Well, I think that actually comes down to what you actually think is driving this negativity. So we’ve been talking a lot about prices and increased prices. But the thing is, people do get used to higher prices over time.

There’s a study that I cite in the piece that basically finds that it takes anywhere from 18 to 24 months for people to fully adjust to new prices. So now that prices aren’t increasing as quickly, we would expect that over time, people will get used to these higher prices and they won’t be as upset.

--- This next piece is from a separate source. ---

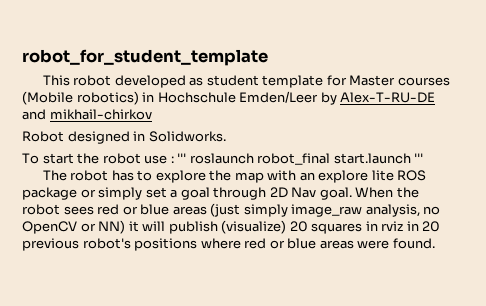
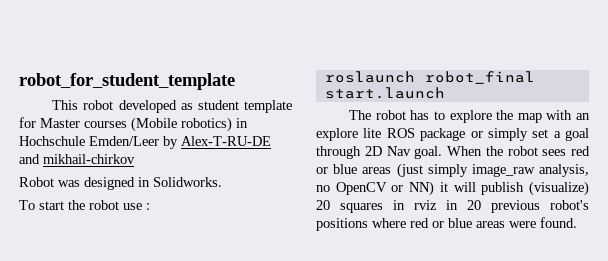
(64, 136) none -> [58,180,80,187] was
[177,153,187,163] ''' -> (150, 206) //
[414,153,424,163] ''' -> (445, 93) none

And actually, as if on cue, right, if inflation peaked in June 2022, about 18 months later, in December of 2023, consumer sentiment suddenly shot back up. In December and January, it experienced its largest rebound in 30 years. And so part of what we’re seeing right now is I think people are finally getting used to new prices. It just wasn’t happening on the timeline that many economists expected it to.

Of course, the question there is how much is people’s negativity being driven by prices and how much is it still being driven by things like partisanship or media negativity, which probably aren’t going to go away.

You know, you were talking about people adjusting, and it’s not just a psychological thing here: Part of adjustment is being able to pay for it. I mean, this is, for a lot of people, very much less to do with Snickers bars and more with putting food on the table.

And if you’re spending a greater degree, you’re talking about 20% increases of inflation since 2020 or 2019, if that’s not reflected in a rise in income – and I daresay a lot of people aren’t feeling those rises in their income right now. 

I think this actually is one of the biggest mysteries right now, because actually, when you look at inflation-adjusted wages – so wages even accounting for how much prices have increased – they’ve been going up for over a year now. And real wages – again, wages adjusted for inflation – actually recently surpassed their 2019 levels. Which means for the average American, their income is actually going farther than it did before the pandemic.

But I think one problem is that people think about their wages and they think about prices very differently, right? When I get a raise, I think of that as something that I earn; that was my doing. And then I go to the grocery store and I feel like forces that were completely out of my control are now taking that hard-earned money away from me.